First observe that the result is true when $\chi$ splits over $k$ (and hence so does$~\mu$, which divides$~\chi$ by the Cayley-Hamilton theorem), since the factors $X-\lambda$ of either polynomial are precisely those with $\lambda$ an eigenvalue. This in particular takes care of the case where $k$ is algebraically closed; the remainder deals with the case where $\chi$ does not split into linear factors in $k[X]$.

If $K/k$ is a field extension, one can extend scalars to obtain $\def\ext{\otimes_kK}T\ext: V\ext\to V\ext$. Since one gets identical matrices$~A$ for $T$ and for $T\ext$, using some $k$-basis of $V$ and the corresponding $K$-basis of $V\ext$, they have the same characteristic polynomials. They have the same minimal polynomials as well, since the minimal polynomial can be found from the unique solution of the linear system $x_0I+X_1A+\cdots+x_{d-1}A^{d-1}=A^d$ (one equation for each matrix coefficient) for the smallest $d$ for which this system has a solution at all; solving a linear system with coefficients in$~k$ over a larger field$~K$ will not change the existence of a solution, or the solution in case it is unique.
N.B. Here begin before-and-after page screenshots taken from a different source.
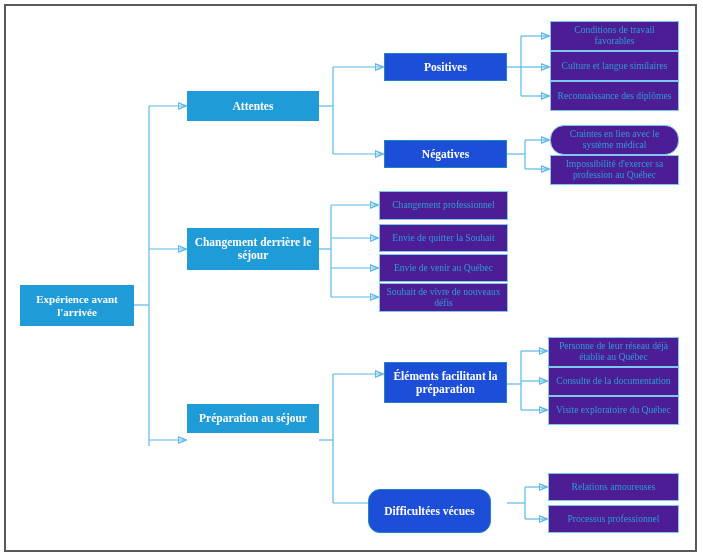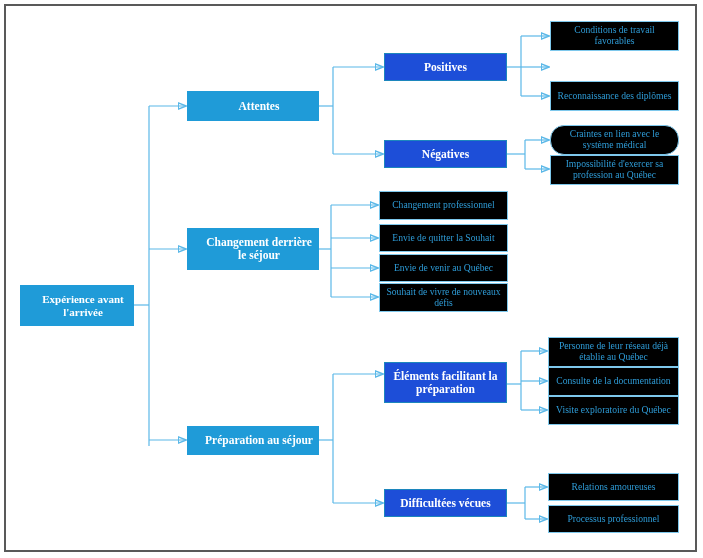--- a/index.html
+++ b/index.html
@@ -14,7 +14,7 @@
   .lvl-main.root{font-size:11px;}
   .lvl-sub{background:#1d4ed8;border:1px solid #1C86BD;color:#ffffff;
            font-weight:bold;font-size:11.5px;}
-  .leaf{background:#000000;border:1px solid #7EC8EC;color:#2E9BD6;font-size:9.6px;}
+  .leaf{background:#4c1d95;border:1px solid #7EC8EC;color:#2E9BD6;font-size:9.6px;}
   .node span{display:block;padding:0 4px;}
   svg.links{position:absolute;left:0;top:0;width:689px;height:544px;pointer-events:none;}
   svg.links path,svg.links line{stroke:#5BB8E8;stroke-width:1.2;fill:none;}

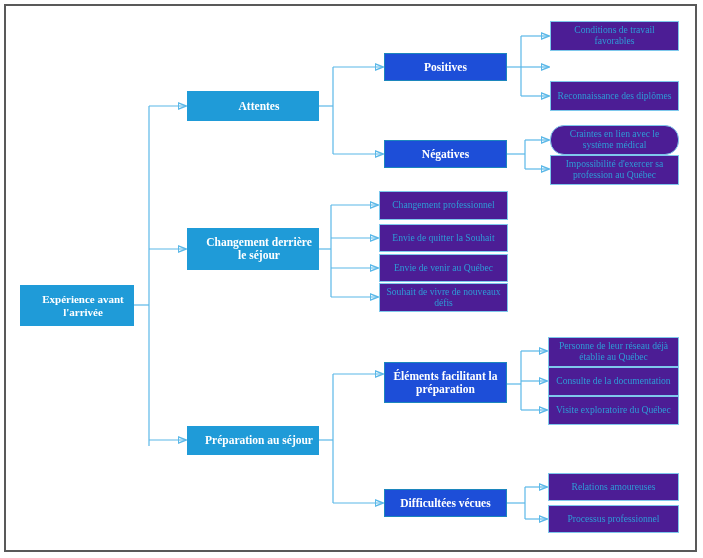--- a/index.html
+++ b/index.html
@@ -113,6 +113,9 @@
     <div class="node leaf" style="left:544px;top:15px;width:129px;height:30px;">
       <span>Conditions de travail favorables</span>
     </div>
+    <div class="node leaf" style="left:544px;top:45px;width:129px;height:30px;">
+      <span>Culture et langue similaires</span>
+    </div>
     <div class="node leaf" style="left:544px;top:75px;width:129px;height:30px;">
       <span>Reconnaissance des diplômes</span>
     </div>

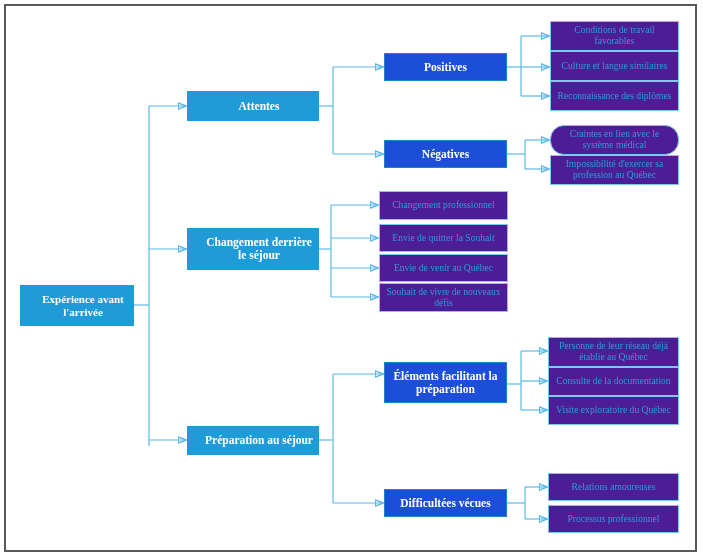--- a/index.html
+++ b/index.html
@@ -10,7 +10,7 @@
   .node{position:absolute;box-sizing:border-box;display:flex;align-items:center;
         justify-content:center;text-align:center;line-height:1.12;}
   .lvl-main{background:#1F9BD8;border:1px solid #1F9BD8;color:#ffffff;
-            font-weight:bold;font-size:11.5px;padding-left:12px;}
+            font-weight:bold;font-size:11.5px;}
   .lvl-main.root{font-size:11px;}
   .lvl-sub{background:#1d4ed8;border:1px solid #1C86BD;color:#ffffff;
            font-weight:bold;font-size:11.5px;}

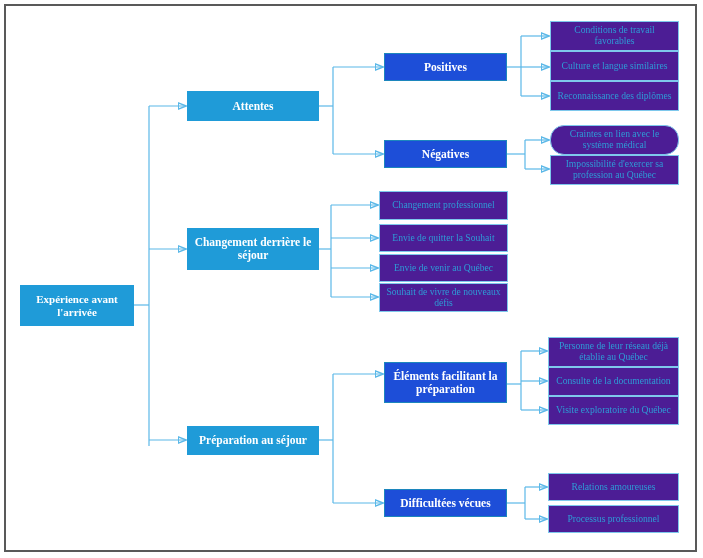--- a/index.html
+++ b/index.html
@@ -90,7 +90,7 @@
       <span>Changement derrière le séjour</span>
     </div>
 
-    <div class="node lvl-main" style="left:181px;top:420px;width:132px;height:29px;">
+    <div class="node lvl-main" style="left:181px;top:398px;width:132px;height:29px;">
       <span>Préparation au séjour</span>
     </div>
 

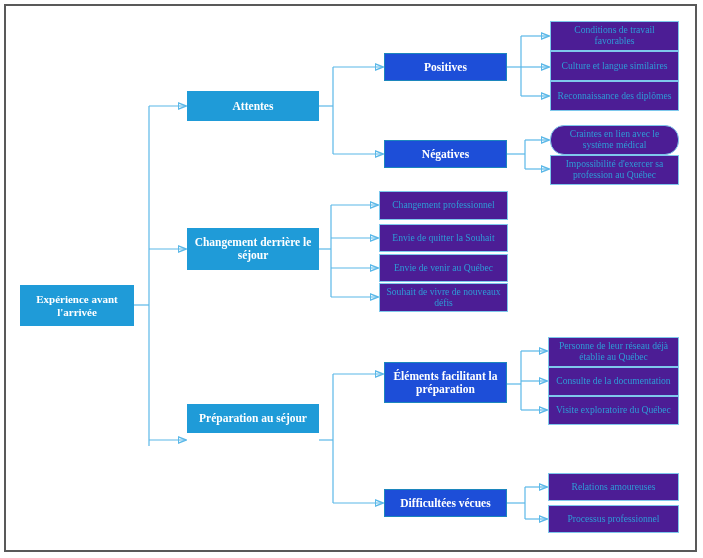--- a/index.html
+++ b/index.html
@@ -106,7 +106,7 @@
       <span>Éléments facilitant la préparation</span>
     </div>
 
-    <div class="node lvl-sub" style="left:378px;top:483px;width:123px;height:28px;">
+    <div class="node lvl-sub" style="left:362px;top:483px;width:123px;height:44px;border-radius:12px;">
       <span>Difficultées vécues</span>
     </div>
So over a sufficiently large field$~k$ (a splitting field of$~\chi$ will do), the polynomials $\mu$ and $\chi$ split, and give rise to the same set of linear factors $X-\lambda$ (though some may occur with larger multiplicity for$~\chi$ than for$~\mu$). In order to conclude that they also have the same set of irreducible factors in $k[X]$, I propose two arguments. One is that the presence of an irreducible factor$~f$ in $k[X]$ can be read off from the presence of any one of the factors into which $f$ splits in $K[X]$, because no two (monic) irreducible polynomials over$~k$ share a root in$~K$: if $\alpha\in K$ is a root of a monic irreducible $f\in k[X]$, then the minimal polynomial of$~\alpha$ over$~k$ is $f$ (this is actually the minimal polynomial of multiplication by$~\alpha$ viewed as $k$-linear map $K\to K$). The other argument is that, having the same set of (linear) factors, $\chi$ divides in $K[X]$ some power of $\mu$. But this division is valid in $k[X]$ as well (where both $\mu$ and $\chi$ live), which shows that the irreducible factors of$~\chi$ occur among those of$~\mu$ (and C-H gives the converse).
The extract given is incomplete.